Phenomenology Online

A Resource for Phenomenological Inquiry

The heuristic reduction: wonder

Method: Bracket the attitude of taken-for-grantedness and aim to awaken a profound sense of wonder about the phenomenon in which one is interested.

 

At the most basic level the phenomenological reduction consists of the attitude or mood of wonder. In his Preface to the Phenomenology of Perception Merleau-Ponty suggests that “the best formulation of the reduction is probably that given by Eugen Fink, Husserl’s assistant, when he spoke of ‘wonder’ in the face of the world.” What does this mean? It implies an approach that can shatter the taken-for-grantedness of our everyday reality. Wonder is the unwilled willingness to meet what is utterly strange in what is most familiar.

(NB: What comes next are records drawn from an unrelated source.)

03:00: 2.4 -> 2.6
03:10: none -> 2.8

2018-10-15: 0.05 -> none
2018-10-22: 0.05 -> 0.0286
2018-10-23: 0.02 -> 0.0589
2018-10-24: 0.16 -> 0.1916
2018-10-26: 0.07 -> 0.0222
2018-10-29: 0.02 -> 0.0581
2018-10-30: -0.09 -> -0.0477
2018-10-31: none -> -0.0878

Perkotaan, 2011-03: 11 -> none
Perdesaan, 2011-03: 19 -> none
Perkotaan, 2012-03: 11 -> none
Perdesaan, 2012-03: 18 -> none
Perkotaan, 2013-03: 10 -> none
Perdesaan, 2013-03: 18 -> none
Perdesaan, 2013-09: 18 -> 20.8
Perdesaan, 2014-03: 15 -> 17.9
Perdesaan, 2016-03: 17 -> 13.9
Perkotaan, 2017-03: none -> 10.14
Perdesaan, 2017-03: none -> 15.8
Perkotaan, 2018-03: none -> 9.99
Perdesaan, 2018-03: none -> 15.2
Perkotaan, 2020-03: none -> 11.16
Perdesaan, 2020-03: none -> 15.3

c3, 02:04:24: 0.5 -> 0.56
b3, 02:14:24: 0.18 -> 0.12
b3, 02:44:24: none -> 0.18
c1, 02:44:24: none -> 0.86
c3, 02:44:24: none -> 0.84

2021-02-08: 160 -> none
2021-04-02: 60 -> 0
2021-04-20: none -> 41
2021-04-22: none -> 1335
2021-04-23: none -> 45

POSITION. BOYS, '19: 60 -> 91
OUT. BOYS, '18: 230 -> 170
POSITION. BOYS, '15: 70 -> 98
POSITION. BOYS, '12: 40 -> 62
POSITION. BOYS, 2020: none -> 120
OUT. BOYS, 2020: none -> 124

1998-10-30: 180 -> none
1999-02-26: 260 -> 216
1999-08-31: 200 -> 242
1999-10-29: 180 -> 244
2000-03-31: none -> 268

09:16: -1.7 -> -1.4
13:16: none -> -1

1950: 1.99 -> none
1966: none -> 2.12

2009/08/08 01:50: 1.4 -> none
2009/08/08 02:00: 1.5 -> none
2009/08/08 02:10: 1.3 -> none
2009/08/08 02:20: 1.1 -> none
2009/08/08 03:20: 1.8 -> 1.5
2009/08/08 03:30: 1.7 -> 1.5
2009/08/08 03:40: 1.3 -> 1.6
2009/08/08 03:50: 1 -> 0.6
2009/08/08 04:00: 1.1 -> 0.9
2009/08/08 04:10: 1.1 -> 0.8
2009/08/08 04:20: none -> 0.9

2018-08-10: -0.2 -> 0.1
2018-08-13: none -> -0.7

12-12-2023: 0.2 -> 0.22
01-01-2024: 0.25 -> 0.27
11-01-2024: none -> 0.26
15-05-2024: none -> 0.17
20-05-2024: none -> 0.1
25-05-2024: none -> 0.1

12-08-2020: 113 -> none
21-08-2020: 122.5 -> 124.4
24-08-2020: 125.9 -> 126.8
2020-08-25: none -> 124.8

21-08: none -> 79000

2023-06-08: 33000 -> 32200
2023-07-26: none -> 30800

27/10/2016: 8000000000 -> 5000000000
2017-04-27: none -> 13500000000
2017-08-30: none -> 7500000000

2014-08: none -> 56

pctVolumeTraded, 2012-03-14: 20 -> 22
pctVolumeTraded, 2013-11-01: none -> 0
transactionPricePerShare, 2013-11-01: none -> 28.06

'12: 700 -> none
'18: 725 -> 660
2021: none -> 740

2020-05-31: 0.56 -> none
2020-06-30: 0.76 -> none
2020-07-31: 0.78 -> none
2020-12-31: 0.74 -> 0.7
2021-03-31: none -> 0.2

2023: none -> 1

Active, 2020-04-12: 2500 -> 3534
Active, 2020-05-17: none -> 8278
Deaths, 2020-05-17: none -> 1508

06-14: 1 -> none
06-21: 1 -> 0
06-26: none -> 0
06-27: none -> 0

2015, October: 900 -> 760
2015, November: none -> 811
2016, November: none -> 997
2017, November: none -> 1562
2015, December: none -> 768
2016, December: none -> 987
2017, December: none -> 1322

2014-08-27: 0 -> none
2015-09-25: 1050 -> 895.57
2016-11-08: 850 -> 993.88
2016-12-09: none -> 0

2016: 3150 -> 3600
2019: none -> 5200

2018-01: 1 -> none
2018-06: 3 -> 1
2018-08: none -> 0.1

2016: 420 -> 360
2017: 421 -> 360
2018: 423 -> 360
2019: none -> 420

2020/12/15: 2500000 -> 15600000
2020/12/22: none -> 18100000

It is the willingness to step back and let things speak to us, a passive receptivity to let the things of the world present themselves in their own terms.

 

When we are struck with wonder, our minds are suddenly cleared of the clutter of everyday concerns that otherwise constantly occupy us. We are confronted by the thing, the phenomenon in all of its strangeness and uniqueness. The wonder of that thing takes us in, and renders us momentarily speechless as when the mouth hangs open while being taken in by the wonder of something. Perhaps it is strange to speak of wonder as a method. But if we understand method as methodos, as path or way, then we may indeed consider wonder an important motive in human science inquiry. The “way” to knowledge and understanding begins in wonder.

 

From this moment of wonder, a question may emerge that addresses us and that is addressed by us. It should animate one’s questioning of the meaning of some aspect of lived experience. It also should challenge the researcher to write in such a way that the reader of the phenomenological text is similarly stirred to the same sense of wondering attentiveness to the topic under investigation.